Mortgage Payoff Calculator
See how a little extra each month knocks years off your mortgage and saves you a fortune in interest.
Why extra mortgage payments work so well
Early in a mortgage, most of each payment goes to interest, not principal. Any extra payment goes straight to principal, which shrinks the balance that future interest is charged on. The effect compounds: pay a bit more now and you save interest every month for the rest of the loan — often tens of thousands of dollars, and years off the term.
How this is calculated
We compute your normal monthly payment from the loan amount, rate, and term, then simulate the loan two ways — with and without your extra payment — adding interest (rate ÷ 12) and subtracting the payment each month until the balance is zero. The difference is your time saved and interest saved. Property tax and insurance aren't included; this focuses on principal-and-interest payoff.
Educational estimate, not financial advice — see our disclaimer.
Why early extra payments save the most
Mortgage interest is front-loaded. In the first years of a loan, the bulk of each payment covers interest, and only a small slice reduces the balance. When you add extra principal early, you remove dollars that would otherwise have collected interest for the entire remaining term. That saved interest effectively compounds over time, much like the growth you can model with our compound interest calculator. A dollar of extra principal in year one typically saves far more interest than the same dollar applied in year twenty, simply because it has more years left to work.
An extra-payment example
Imagine a $300,000 mortgage at a 6% fixed rate on a 30-year term, with a normal payment of roughly $1,799 per month. Now suppose you add an extra $200 toward principal every month. That modest addition would often shorten the loan by around 5 to 6 years and save somewhere in the neighborhood of $80,000 in interest over the life of the loan. The exact figures depend on your rate and timing, but the pattern holds: a small, steady extra payment can erase years of debt and tens of thousands of dollars in interest.
Easy ways to pay extra
- Round up your payment to the next $50 or $100 so the extra goes to principal automatically.
- Make biweekly payments (half your payment every two weeks), which adds up to a 13th full payment each year.
- Apply windfalls like tax refunds, bonuses, or gifts directly to the balance.
- Add small, consistent amounts — even $25 or $50 a month builds momentum over the years.
Whatever method you choose, confirm with your lender that the extra amount is being applied to principal and not simply held toward your next scheduled payment.
Pay extra or invest?
Paying down a mortgage gives you a guaranteed return equal to your mortgage rate — the interest you avoid is money kept. Investing may earn more over the long run, but those returns are uncertain and can swing in any given year. There's no single right answer: it often depends on your rate, your tax situation, your comfort with risk, and your other goals. Many people choose to do both — making modest extra payments while still investing.
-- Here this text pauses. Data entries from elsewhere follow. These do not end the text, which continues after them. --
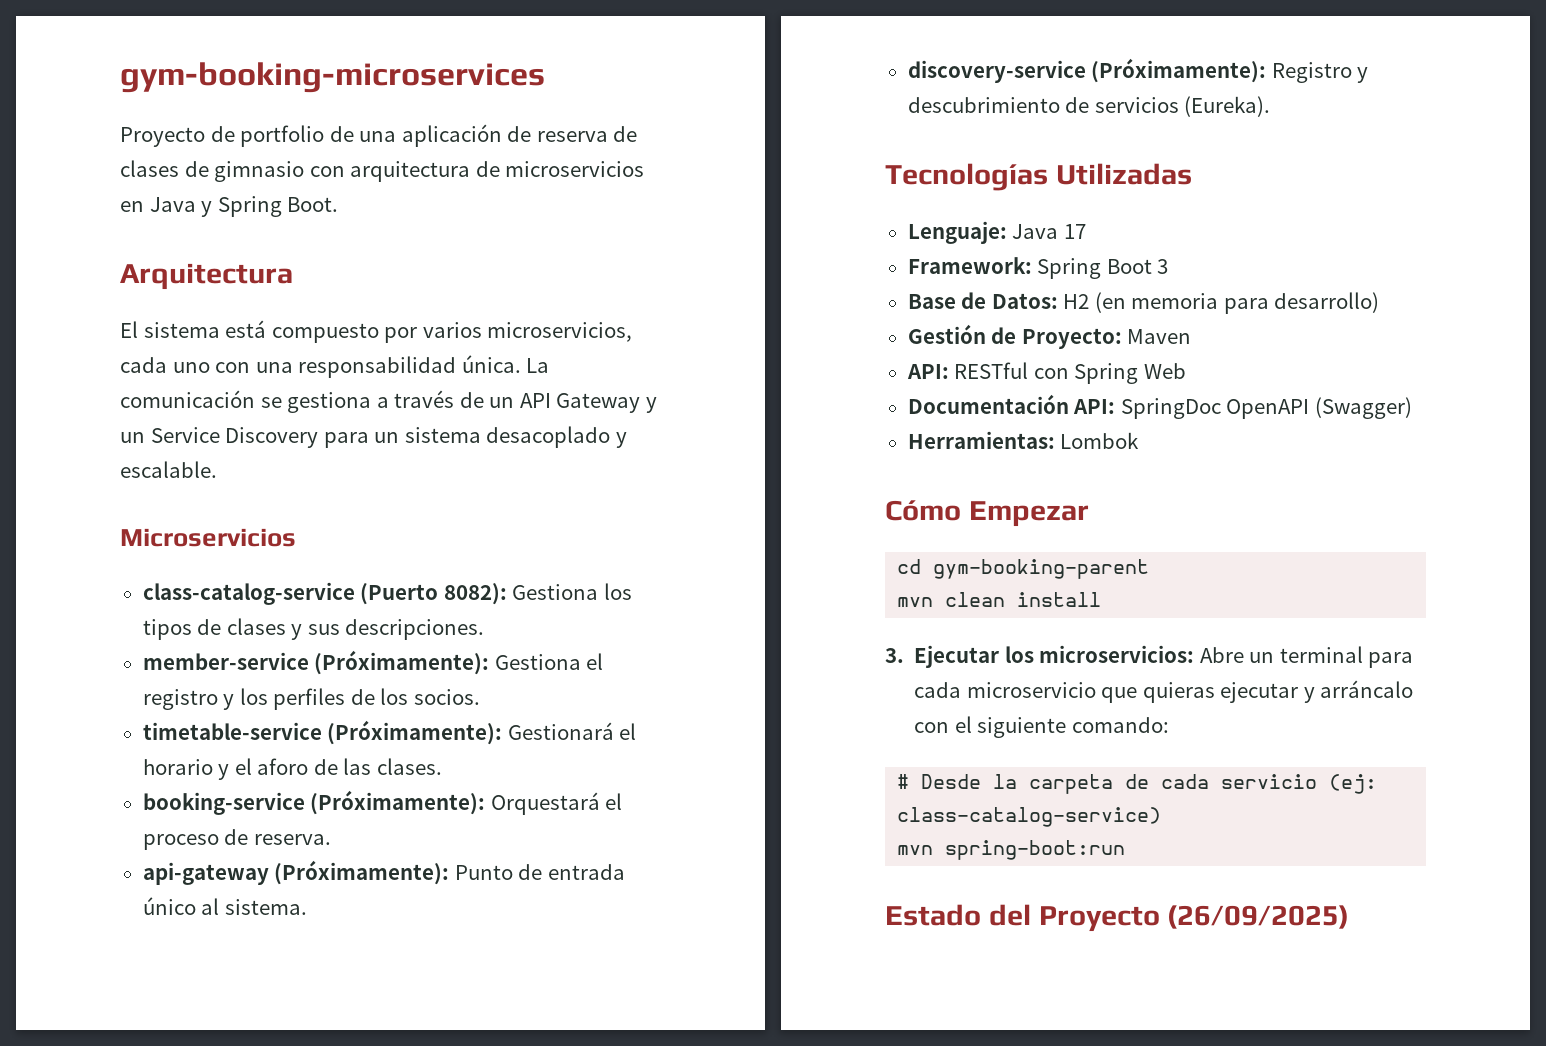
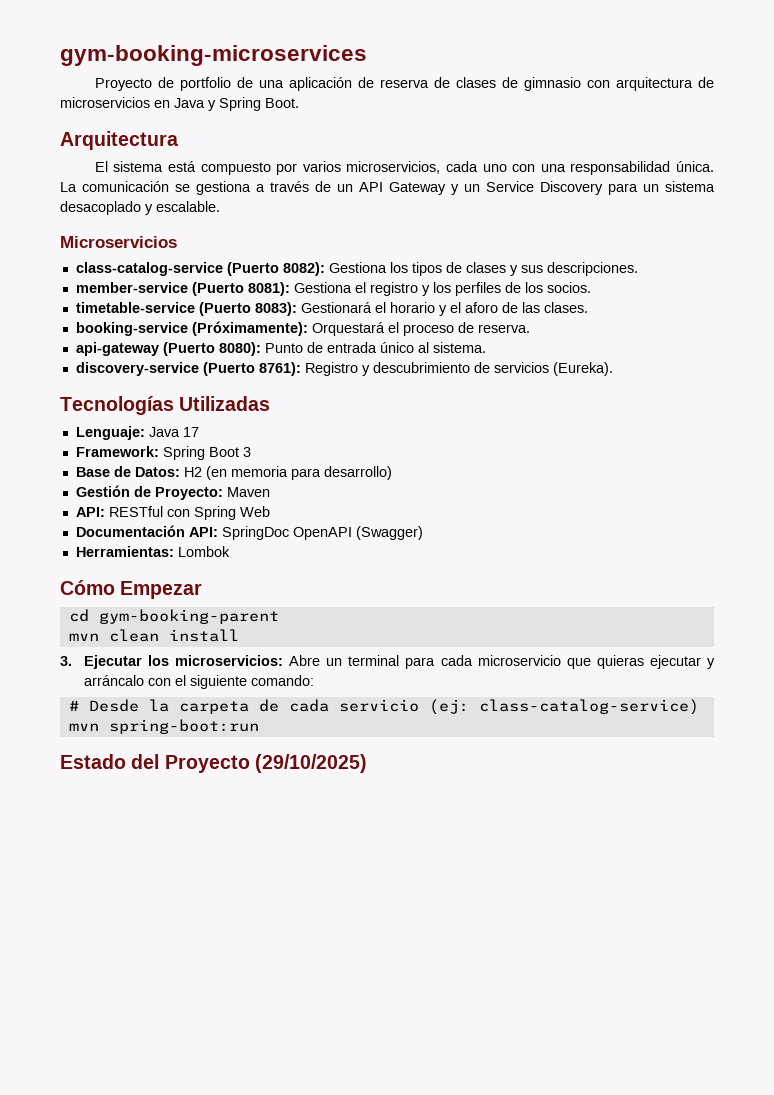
- member-service (Próximamente): Gestiona el registro y los perfiles de los socios.
+ member-service (Puerto 8081): Gestiona el registro y los perfiles de los socios.
- timetable-service (Próximamente): Gestionará el horario y el aforo de las clases.
+ timetable-service (Puerto 8083): Gestionará el horario y el aforo de las clases.
- api-gateway (Próximamente): Punto de entrada único al sistema.
+ api-gateway (Puerto 8080): Punto de entrada único al sistema.
- discovery-service (Próximamente): Registro y descubrimiento de servicios (Eureka).
+ discovery-service (Puerto 8761): Registro y descubrimiento de servicios (Eureka).
- Estado del Proyecto (26/09/2025)
+ Estado del Proyecto (29/10/2025)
If you're weighing a lower rate as another path to savings, our refinance calculator can help you compare.
Common mistakes to avoid
- Not telling the lender to apply extra funds to principal, so the money sits as a prepaid future payment instead.
- Neglecting your emergency fund — once money goes into the house, it's hard to get back out without borrowing.
- Ignoring higher-rate debt elsewhere, like credit cards, which typically costs far more than a mortgage and should usually be paid first.